Write out the entries exactly. None of the pictures should appear in the copy.

**THE INPUT**.
+ + + +
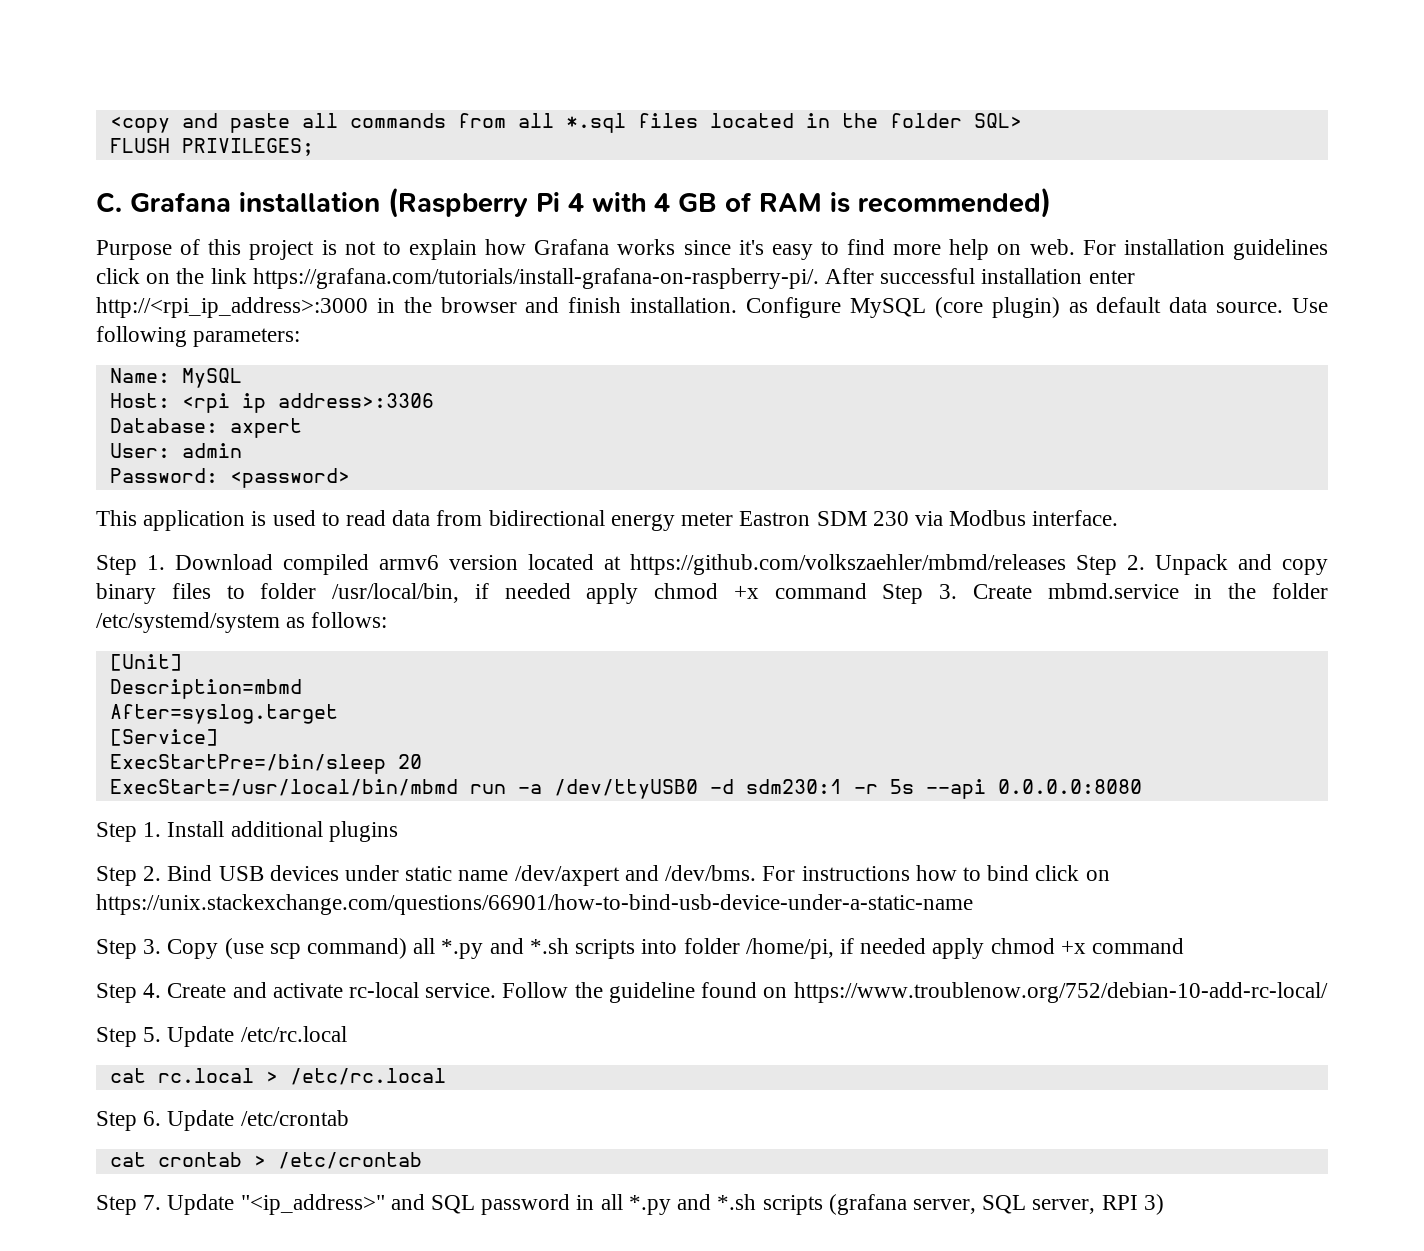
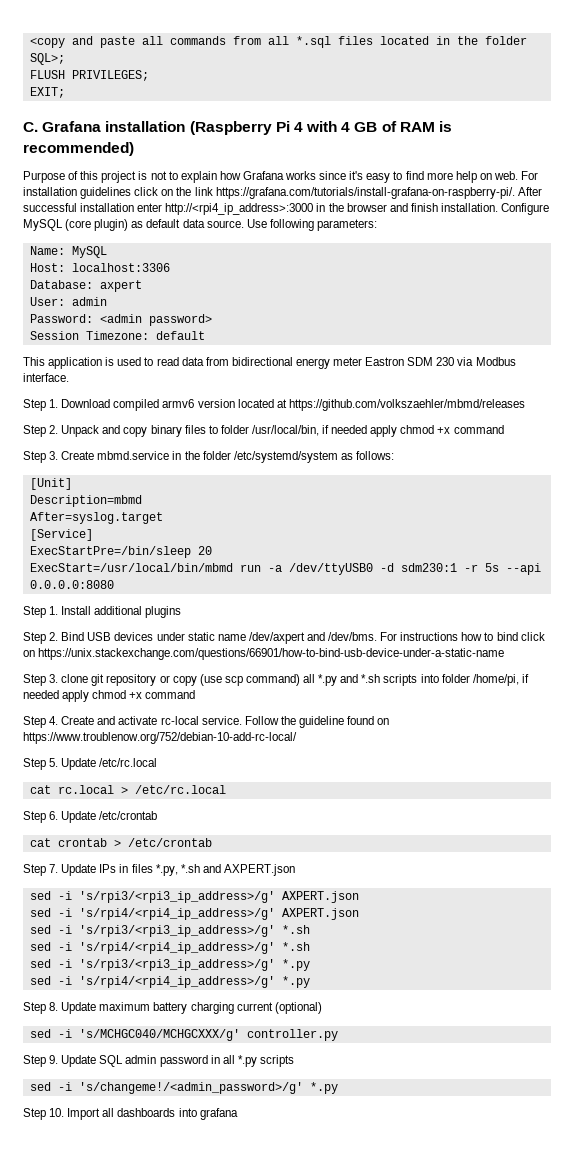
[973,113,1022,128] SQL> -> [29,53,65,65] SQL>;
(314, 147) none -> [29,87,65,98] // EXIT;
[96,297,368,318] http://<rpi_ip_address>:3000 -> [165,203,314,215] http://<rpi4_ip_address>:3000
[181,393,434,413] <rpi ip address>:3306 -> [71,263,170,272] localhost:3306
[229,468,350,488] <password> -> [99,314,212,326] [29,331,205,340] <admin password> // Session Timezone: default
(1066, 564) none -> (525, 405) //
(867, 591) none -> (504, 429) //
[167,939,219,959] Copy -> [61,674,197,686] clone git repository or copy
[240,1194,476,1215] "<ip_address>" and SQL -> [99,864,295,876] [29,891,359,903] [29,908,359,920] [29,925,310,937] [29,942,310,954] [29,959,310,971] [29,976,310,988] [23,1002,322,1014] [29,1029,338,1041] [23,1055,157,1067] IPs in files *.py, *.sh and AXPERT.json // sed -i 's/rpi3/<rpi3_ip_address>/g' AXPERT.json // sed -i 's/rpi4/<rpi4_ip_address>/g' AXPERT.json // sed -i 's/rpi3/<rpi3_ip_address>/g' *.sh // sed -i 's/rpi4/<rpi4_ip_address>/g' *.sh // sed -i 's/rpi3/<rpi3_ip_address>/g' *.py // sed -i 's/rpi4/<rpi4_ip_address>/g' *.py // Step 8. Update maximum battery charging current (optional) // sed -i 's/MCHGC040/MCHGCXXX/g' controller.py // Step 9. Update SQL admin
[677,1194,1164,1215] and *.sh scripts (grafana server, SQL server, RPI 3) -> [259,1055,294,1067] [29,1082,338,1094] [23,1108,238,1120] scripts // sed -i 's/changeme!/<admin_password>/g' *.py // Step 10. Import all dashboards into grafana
+ + + +
**WRITTEN ANSWER**.
[973,113,1022,128] SQL> -> [29,53,65,65] SQL>;
(314, 147) none -> [29,87,65,98] // EXIT;
[96,297,368,318] http://<rpi_ip_address>:3000 -> [165,203,314,215] http://<rpi4_ip_address>:3000
[181,393,434,413] <rpi ip address>:3306 -> [71,263,170,272] localhost:3306
[229,468,350,488] <password> -> [99,314,212,326] [29,331,205,340] <admin password> // Session Timezone: default
(1066, 564) none -> (525, 405) //
(867, 591) none -> (504, 429) //
[167,939,219,959] Copy -> [61,674,197,686] clone git repository or copy
[240,1194,476,1215] "<ip_address>" and SQL -> [99,864,295,876] [29,891,359,903] [29,908,359,920] [29,925,310,937] [29,942,310,954] [29,959,310,971] [29,976,310,988] [23,1002,322,1014] [29,1029,338,1041] [23,1055,157,1067] IPs in files *.py, *.sh and AXPERT.json // sed -i 's/rpi3/<rpi3_ip_address>/g' AXPERT.json // sed -i 's/rpi4/<rpi4_ip_address>/g' AXPERT.json // sed -i 's/rpi3/<rpi3_ip_address>/g' *.sh // sed -i 's/rpi4/<rpi4_ip_address>/g' *.sh // sed -i 's/rpi3/<rpi3_ip_address>/g' *.py // sed -i 's/rpi4/<rpi4_ip_address>/g' *.py // Step 8. Update maximum battery charging current (optional) // sed -i 's/MCHGC040/MCHGCXXX/g' controller.py // Step 9. Update SQL admin
[677,1194,1164,1215] and *.sh scripts (grafana server, SQL server, RPI 3) -> [259,1055,294,1067] [29,1082,338,1094] [23,1108,238,1120] scripts // sed -i 's/changeme!/<admin_password>/g' *.py // Step 10. Import all dashboards into grafana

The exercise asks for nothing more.